Import growth was also facilitated by keeping interest rates low and opening a window of consumer banking. Demand for automobiles and electronic goods shot up – most of which was imported or assembled with imported components. Rising imports and stagnant exports meant that net dollar outflow increased and the trade deficit ballooned. Over the period 2000-2007, imports grew by 177% and exports grew by 109%. In 2000, we imported US$ 117 worth of goods against US$ 100 worth of exports; the deficit was 17%; in 2007, we imported US$ 155 worth of goods against US$ 100 worth of exports; the deficit was 55%. The gaping trade deficit is the main reason for the balance of payments hole the country has fallen into.

Monetary policy created mechanisms to enable banks – privatized to foreign interests – to make enormous profits. One of these mechanism was to allow large ‘spread’, meaning the difference between the interest rate paid by banks to depositors and the interest rate charged on loans to borrowers. Resultantly, value addition in the finance sector in two years, 2004-05 and 2005-06 averaged 40% – 4 to 5 times the normal! Profits were repatriated to host countries, causing large outflows of foreign exchange.

Foreign exchange outflows were also facilitated by FDI policy. FDI in China was in manufacturing for export. Thus, assume for example that a foreign producer in China exported 100 dollars worth of goods and remitted to their home country 99 dollars as profits; China also benefited to the extent of one dollar. In Pakistan, almost all the FDI has been in service and consumer goods sectors: telecommunications, clothing, restaurants, chocolate and ice-cream parlors, etc. Foreign companies operating in Pakistan earn their revenues in rupees and remit their profits in dollars; there is little by way of export/dollar income for Pakistan. The cumulative effect of all of the above is a large and growing Balance of Payments deficit. The hemorrhage of foreign exchange continues. Foreign interests continue to rake in profits. Pakistan’s dependence on foreign loans keeps growing.

The recent rise in interest rates to a high of 13.25% was unjustified on economic grounds. It has resulted in raising the cost of doing business; many businesses have curtailed their production or shut down altogether – causing job losses.

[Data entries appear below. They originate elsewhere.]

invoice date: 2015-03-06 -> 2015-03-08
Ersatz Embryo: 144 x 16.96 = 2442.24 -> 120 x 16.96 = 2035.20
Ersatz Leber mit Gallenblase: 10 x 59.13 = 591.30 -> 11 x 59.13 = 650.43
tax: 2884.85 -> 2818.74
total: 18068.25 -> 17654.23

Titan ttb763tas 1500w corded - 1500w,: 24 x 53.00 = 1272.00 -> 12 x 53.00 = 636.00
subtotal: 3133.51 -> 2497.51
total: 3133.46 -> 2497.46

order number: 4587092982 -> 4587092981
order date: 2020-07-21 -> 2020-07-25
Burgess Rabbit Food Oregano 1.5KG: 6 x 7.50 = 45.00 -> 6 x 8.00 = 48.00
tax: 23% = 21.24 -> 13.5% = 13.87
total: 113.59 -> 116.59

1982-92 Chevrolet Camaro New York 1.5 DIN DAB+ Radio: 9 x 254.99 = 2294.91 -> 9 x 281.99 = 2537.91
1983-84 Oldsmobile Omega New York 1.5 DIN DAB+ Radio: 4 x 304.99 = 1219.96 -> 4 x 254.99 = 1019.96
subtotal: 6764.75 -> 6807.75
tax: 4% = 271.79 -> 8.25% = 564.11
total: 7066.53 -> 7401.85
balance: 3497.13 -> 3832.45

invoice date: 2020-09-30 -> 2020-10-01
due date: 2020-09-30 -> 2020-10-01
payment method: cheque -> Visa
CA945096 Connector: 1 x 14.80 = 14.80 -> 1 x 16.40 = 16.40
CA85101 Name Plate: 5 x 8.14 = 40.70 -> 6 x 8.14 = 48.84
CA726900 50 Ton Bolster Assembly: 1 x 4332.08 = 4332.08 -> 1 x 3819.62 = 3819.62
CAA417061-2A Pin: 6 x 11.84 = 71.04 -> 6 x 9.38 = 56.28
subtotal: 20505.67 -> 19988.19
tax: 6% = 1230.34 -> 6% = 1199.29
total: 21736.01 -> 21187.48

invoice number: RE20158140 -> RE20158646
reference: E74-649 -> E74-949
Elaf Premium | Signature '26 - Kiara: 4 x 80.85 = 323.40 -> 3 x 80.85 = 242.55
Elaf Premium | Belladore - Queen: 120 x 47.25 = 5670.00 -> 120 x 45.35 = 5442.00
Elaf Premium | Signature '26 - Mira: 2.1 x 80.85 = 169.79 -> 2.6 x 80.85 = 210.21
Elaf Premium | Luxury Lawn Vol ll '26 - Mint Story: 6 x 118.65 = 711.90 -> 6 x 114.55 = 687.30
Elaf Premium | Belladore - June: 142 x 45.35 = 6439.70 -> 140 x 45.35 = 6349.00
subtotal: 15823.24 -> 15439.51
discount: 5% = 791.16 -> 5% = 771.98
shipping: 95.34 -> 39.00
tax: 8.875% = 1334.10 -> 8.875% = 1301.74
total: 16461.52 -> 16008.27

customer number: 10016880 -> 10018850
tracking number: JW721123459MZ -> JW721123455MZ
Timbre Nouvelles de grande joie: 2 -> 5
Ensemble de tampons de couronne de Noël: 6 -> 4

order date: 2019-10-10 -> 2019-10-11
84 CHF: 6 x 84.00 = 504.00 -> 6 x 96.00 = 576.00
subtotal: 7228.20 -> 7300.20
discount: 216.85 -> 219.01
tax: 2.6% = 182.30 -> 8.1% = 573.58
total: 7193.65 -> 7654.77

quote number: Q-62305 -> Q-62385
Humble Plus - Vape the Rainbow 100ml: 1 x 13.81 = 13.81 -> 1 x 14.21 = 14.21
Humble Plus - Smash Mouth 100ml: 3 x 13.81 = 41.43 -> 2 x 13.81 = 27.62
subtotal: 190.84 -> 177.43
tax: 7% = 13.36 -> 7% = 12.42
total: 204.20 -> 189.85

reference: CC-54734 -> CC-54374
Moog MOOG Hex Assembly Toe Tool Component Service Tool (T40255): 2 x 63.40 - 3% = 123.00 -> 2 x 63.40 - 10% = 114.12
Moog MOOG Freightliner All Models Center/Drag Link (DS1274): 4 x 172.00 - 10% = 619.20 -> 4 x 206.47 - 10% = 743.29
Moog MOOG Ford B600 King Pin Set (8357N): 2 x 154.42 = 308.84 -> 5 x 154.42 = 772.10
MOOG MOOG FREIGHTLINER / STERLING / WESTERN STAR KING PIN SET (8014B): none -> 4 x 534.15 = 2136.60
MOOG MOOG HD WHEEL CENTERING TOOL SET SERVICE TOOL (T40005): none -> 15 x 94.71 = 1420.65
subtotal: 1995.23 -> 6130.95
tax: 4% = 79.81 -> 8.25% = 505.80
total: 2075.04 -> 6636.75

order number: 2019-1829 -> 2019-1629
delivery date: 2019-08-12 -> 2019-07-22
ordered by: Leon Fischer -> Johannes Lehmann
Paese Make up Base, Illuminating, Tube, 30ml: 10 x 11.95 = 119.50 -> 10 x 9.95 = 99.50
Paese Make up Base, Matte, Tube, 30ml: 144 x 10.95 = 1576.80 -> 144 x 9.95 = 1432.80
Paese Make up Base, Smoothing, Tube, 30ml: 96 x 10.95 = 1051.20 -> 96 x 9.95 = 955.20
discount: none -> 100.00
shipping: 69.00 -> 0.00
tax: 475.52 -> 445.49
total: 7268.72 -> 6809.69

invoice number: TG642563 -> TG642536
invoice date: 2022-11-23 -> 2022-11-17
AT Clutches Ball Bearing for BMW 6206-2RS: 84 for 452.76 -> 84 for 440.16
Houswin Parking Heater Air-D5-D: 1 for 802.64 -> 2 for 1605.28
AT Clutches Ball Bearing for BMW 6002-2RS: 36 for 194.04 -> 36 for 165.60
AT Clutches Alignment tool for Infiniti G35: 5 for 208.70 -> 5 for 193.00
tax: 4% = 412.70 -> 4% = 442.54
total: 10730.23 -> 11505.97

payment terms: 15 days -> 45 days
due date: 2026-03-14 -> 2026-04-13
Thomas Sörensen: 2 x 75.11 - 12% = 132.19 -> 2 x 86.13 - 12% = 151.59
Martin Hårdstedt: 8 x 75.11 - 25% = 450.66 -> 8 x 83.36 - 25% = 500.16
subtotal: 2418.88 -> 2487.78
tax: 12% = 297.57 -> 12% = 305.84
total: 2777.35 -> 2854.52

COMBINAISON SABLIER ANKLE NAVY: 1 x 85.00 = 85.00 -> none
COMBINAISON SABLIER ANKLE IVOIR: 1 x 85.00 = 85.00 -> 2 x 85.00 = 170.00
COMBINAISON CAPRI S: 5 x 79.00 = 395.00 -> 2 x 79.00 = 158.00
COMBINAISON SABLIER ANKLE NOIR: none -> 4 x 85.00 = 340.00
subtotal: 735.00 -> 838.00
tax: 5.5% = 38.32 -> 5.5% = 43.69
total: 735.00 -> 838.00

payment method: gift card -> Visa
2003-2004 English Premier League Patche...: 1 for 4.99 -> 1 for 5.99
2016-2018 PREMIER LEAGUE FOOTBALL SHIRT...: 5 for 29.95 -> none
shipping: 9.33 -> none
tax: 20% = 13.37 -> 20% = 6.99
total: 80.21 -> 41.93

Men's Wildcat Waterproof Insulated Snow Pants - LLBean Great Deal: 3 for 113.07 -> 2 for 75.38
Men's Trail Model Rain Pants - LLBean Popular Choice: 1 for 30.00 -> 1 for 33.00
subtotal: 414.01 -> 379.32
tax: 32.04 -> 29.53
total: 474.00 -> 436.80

However, high interest rates have attracted the attention of international money traders who have brought in over one billion dollars as investment in government securities; most of it of short term (less than one year) duration. They will earn large profits and repatriate them in dollars; however, when interest rates will be brought down (and they will be), these money traders will take their money to other more profitable havens by just a click of the mouse! Foreign money traders are benefiting at cost to Pakistani businesses and the economy will be left reeling from the resulting volatility.

And now to the subject of current account surplus. A surplus is beneficial to the economy if it is generated by export growth, which boosts incomes and employment. A surplus can also be beneficial if it is achieved by reducing consumer imports – advantaging domestic industry and employment. However, a surplus can also be achieved by curtailing industrial machinery and raw material imports; which will cause industries to cut back production and employment. The latter is how Pakistan has achieved the current account surplus!

Further, a current account deficit causes foreign private capital to flow in – import of capital a la FDI or even short term speculative investment, as in the current case of Pakistan. Conversely, a current account surplus causes local private capital to flow out – export of capital a la Pakistani investment in other countries. The irony here is that private capital will be investing Pakistani capital abroad – money that the Government has borrowed from abroad! Private money traders will profit, with Government repaying loans by taxing businesses and the poor within the country.

The resultant rising foreign debt on account of the above developments has created a situation where Pakistan is hostage to international creditor organizations and to individual creditor countries as well. It is, however, time to reclaim our economic sovereignty. The economy of Pakistan must be managed for the benefit of the people of Pakistan.